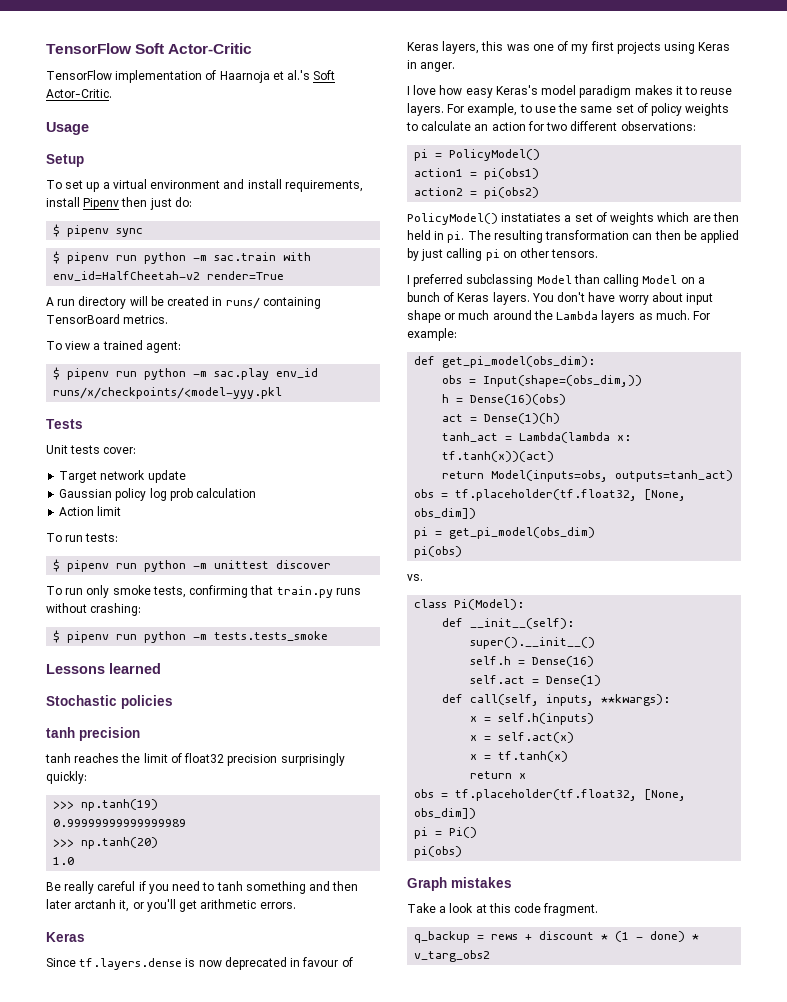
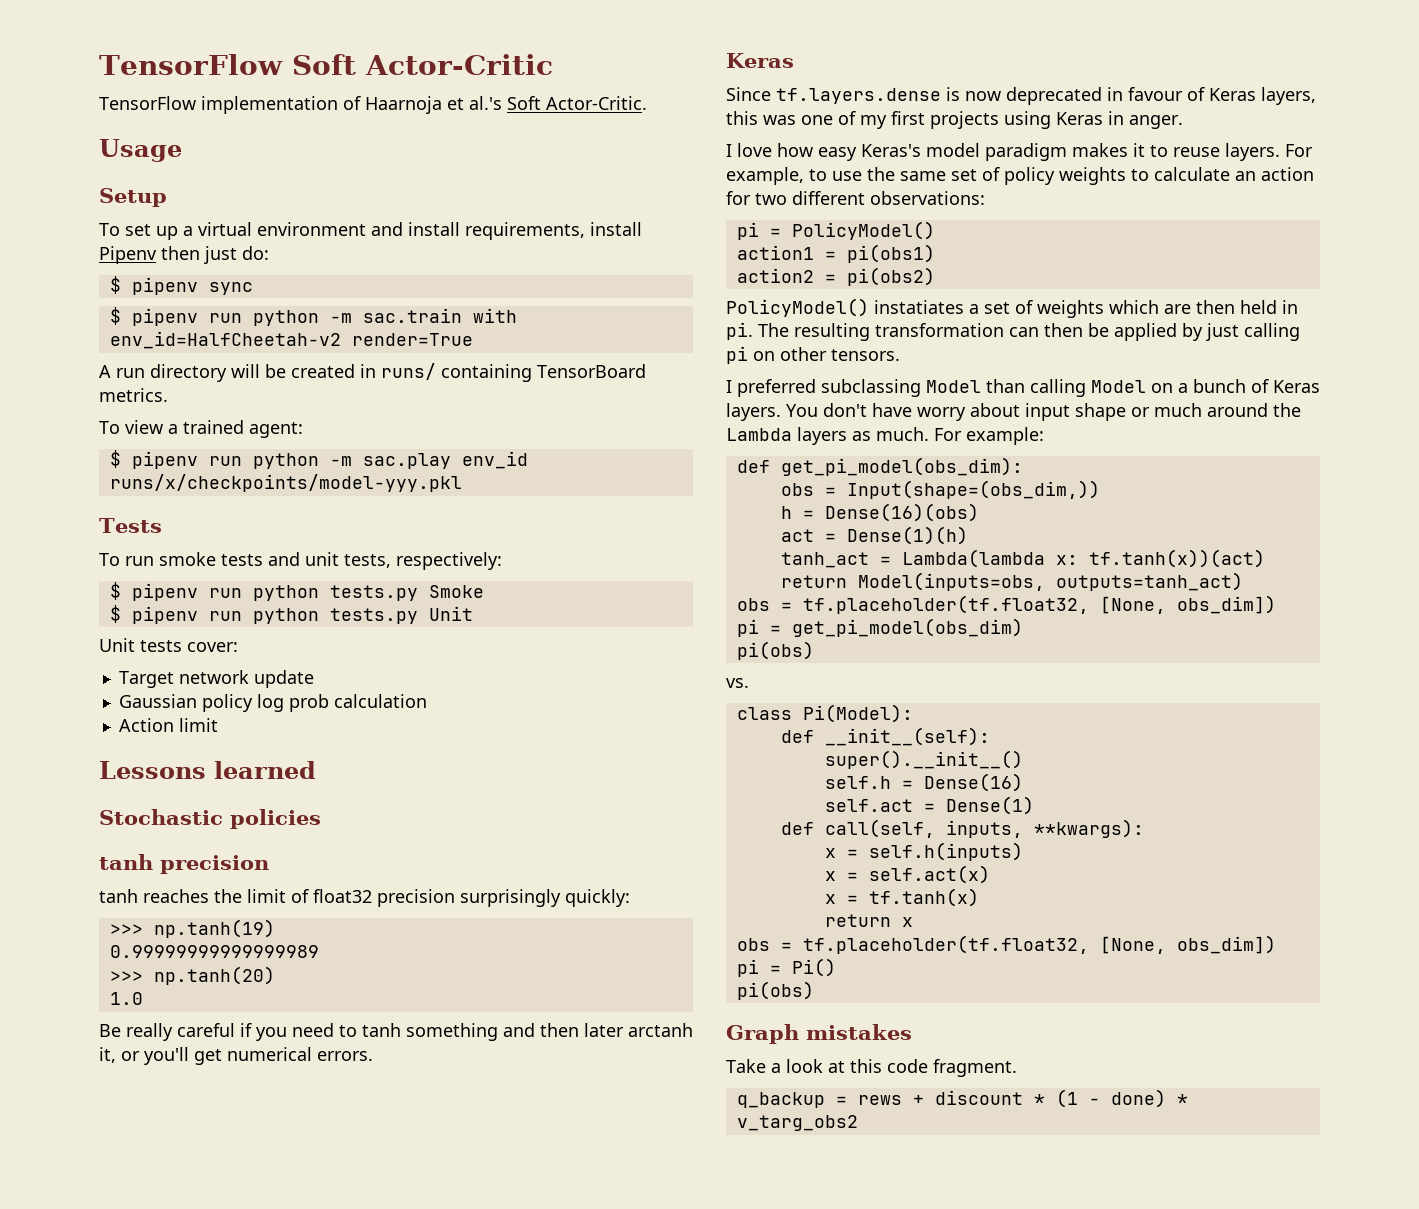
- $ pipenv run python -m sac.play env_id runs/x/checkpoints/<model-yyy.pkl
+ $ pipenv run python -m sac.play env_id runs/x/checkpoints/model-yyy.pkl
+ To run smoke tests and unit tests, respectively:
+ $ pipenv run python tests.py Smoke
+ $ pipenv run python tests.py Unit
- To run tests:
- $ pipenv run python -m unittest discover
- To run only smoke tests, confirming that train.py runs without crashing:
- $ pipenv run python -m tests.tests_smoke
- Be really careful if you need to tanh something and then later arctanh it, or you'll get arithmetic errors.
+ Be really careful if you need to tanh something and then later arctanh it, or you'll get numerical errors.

--------------------------------------------------

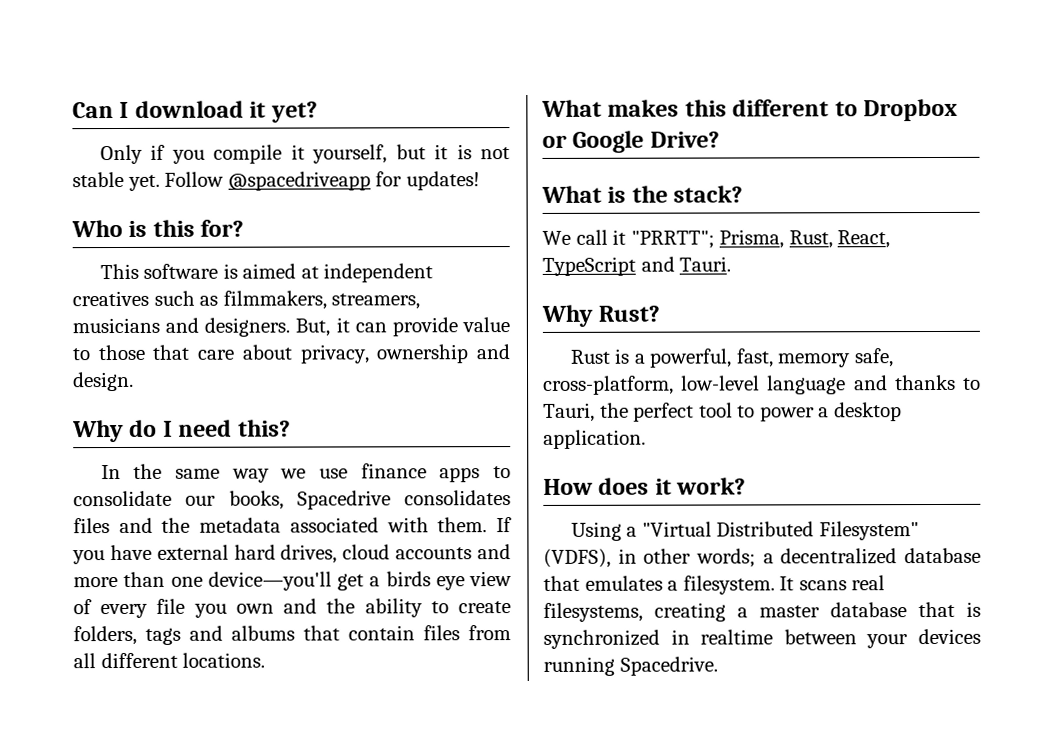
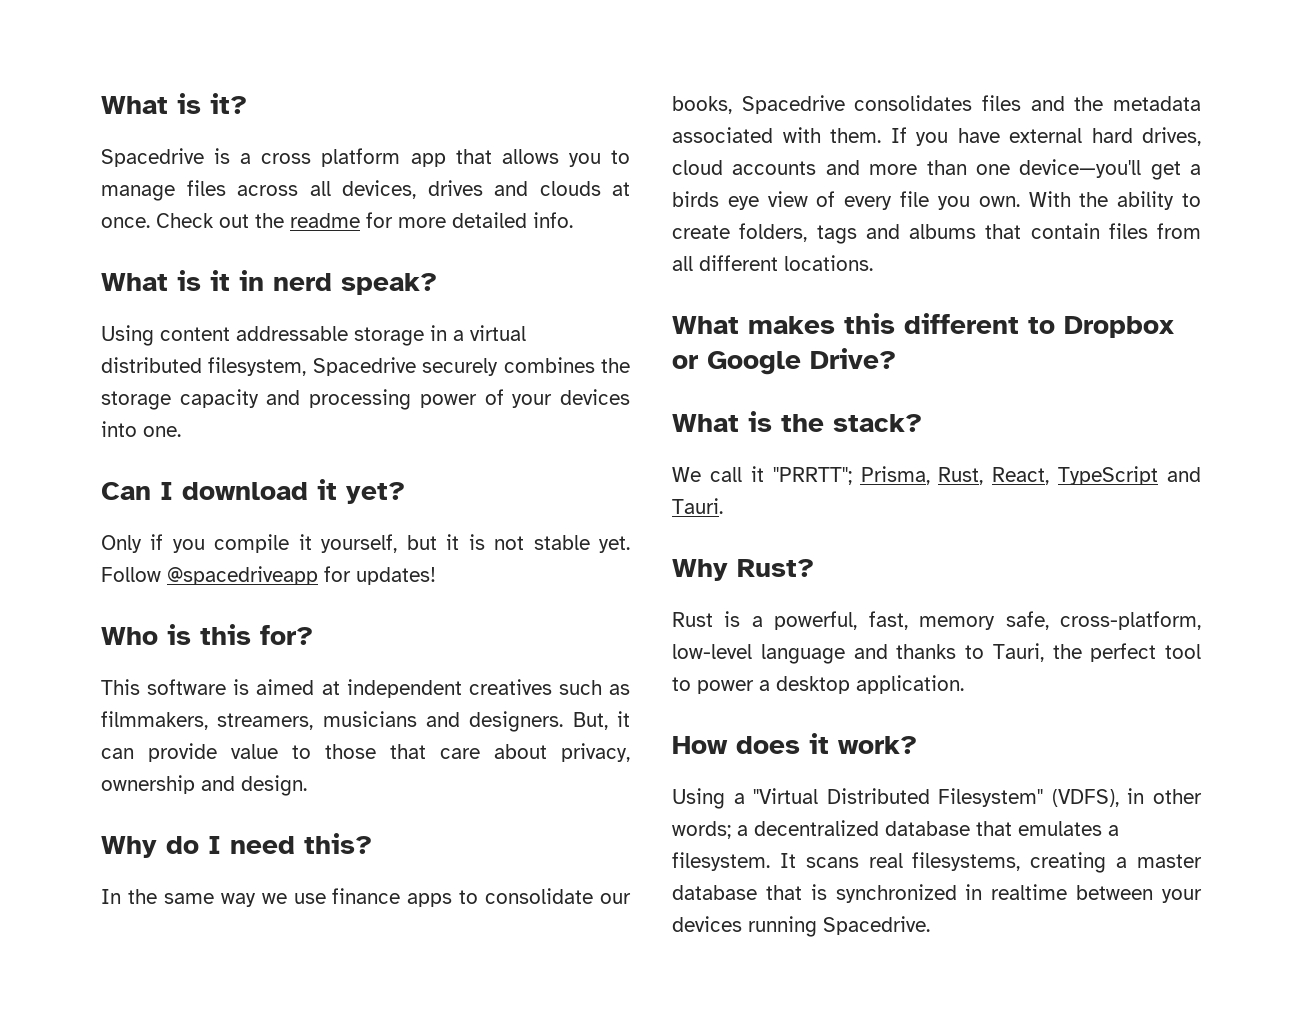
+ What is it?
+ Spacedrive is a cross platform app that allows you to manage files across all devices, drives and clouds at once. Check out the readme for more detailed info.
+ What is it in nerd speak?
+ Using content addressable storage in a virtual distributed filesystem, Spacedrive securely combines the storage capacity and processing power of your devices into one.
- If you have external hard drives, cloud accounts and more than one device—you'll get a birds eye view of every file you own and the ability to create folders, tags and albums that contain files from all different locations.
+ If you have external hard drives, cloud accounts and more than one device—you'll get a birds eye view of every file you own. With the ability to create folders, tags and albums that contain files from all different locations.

--------------------------------------------------

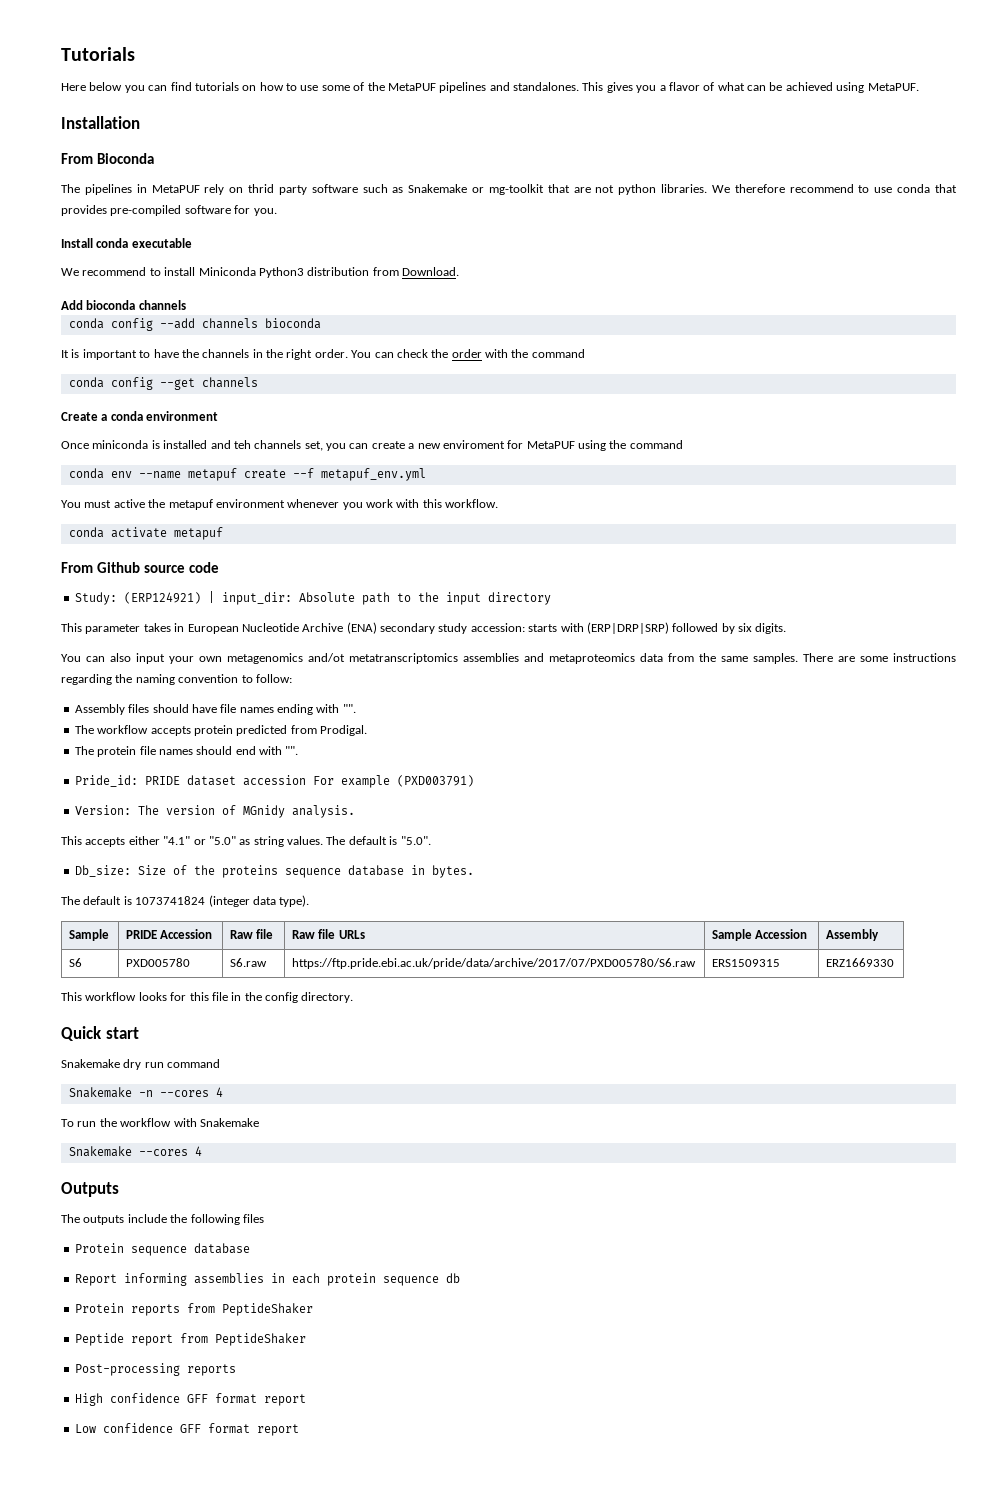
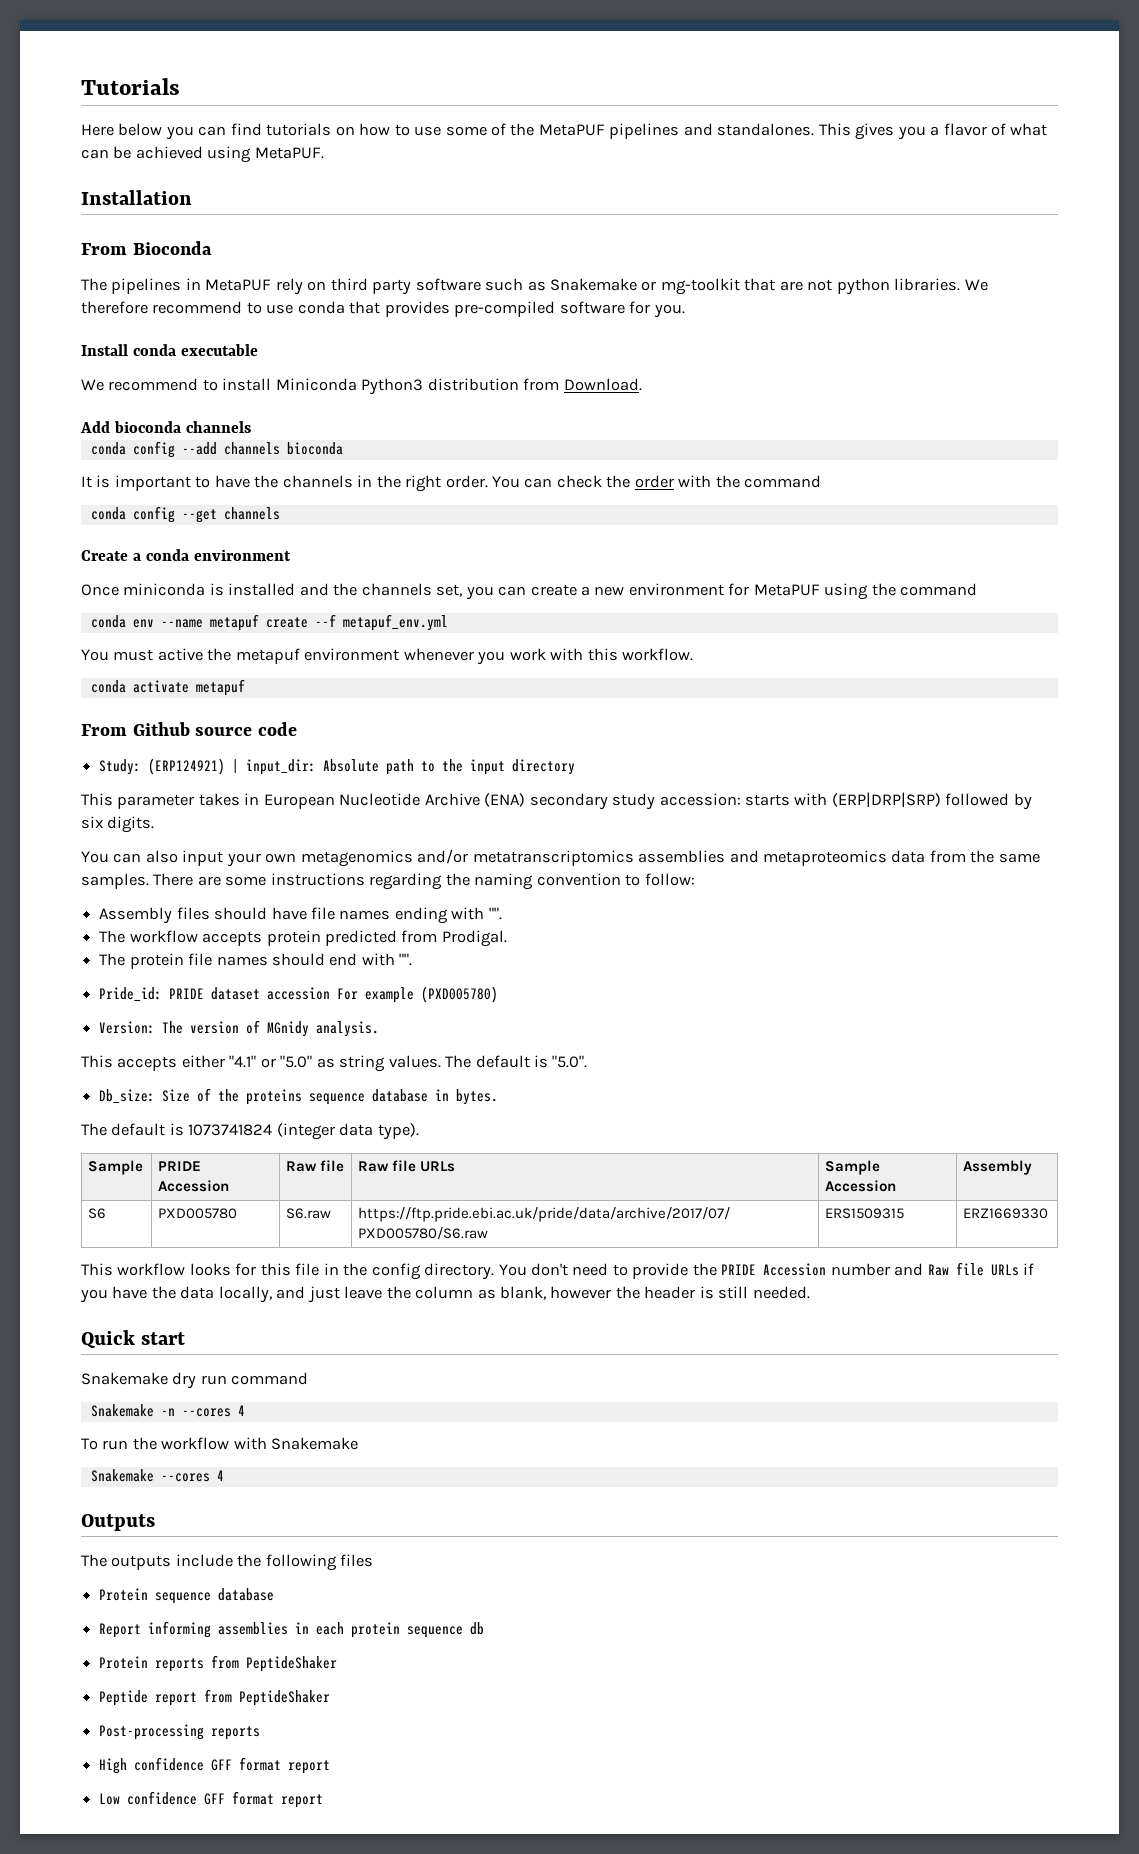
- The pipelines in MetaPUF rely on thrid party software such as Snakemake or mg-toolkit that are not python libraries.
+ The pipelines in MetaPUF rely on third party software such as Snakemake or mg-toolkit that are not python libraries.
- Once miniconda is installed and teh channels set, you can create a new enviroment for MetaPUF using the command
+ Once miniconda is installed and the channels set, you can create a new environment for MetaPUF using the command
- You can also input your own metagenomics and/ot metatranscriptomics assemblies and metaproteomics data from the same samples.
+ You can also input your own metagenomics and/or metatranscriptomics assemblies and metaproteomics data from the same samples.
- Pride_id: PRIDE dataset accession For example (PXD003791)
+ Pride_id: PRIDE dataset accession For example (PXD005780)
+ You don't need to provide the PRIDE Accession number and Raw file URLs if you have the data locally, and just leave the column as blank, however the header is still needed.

--------------------------------------------------

[Exercise requirements]:
For each line of the data that includes the word "need", return a copy of it.

[Problem solution]:
- Be really careful if you need to tanh something and then later arctanh it, or you'll get arithmetic errors.
+ Be really careful if you need to tanh something and then later arctanh it, or you'll get numerical errors.
+ You don't need to provide the PRIDE Accession number and Raw file URLs if you have the data locally, and just leave the column as blank, however the header is still needed.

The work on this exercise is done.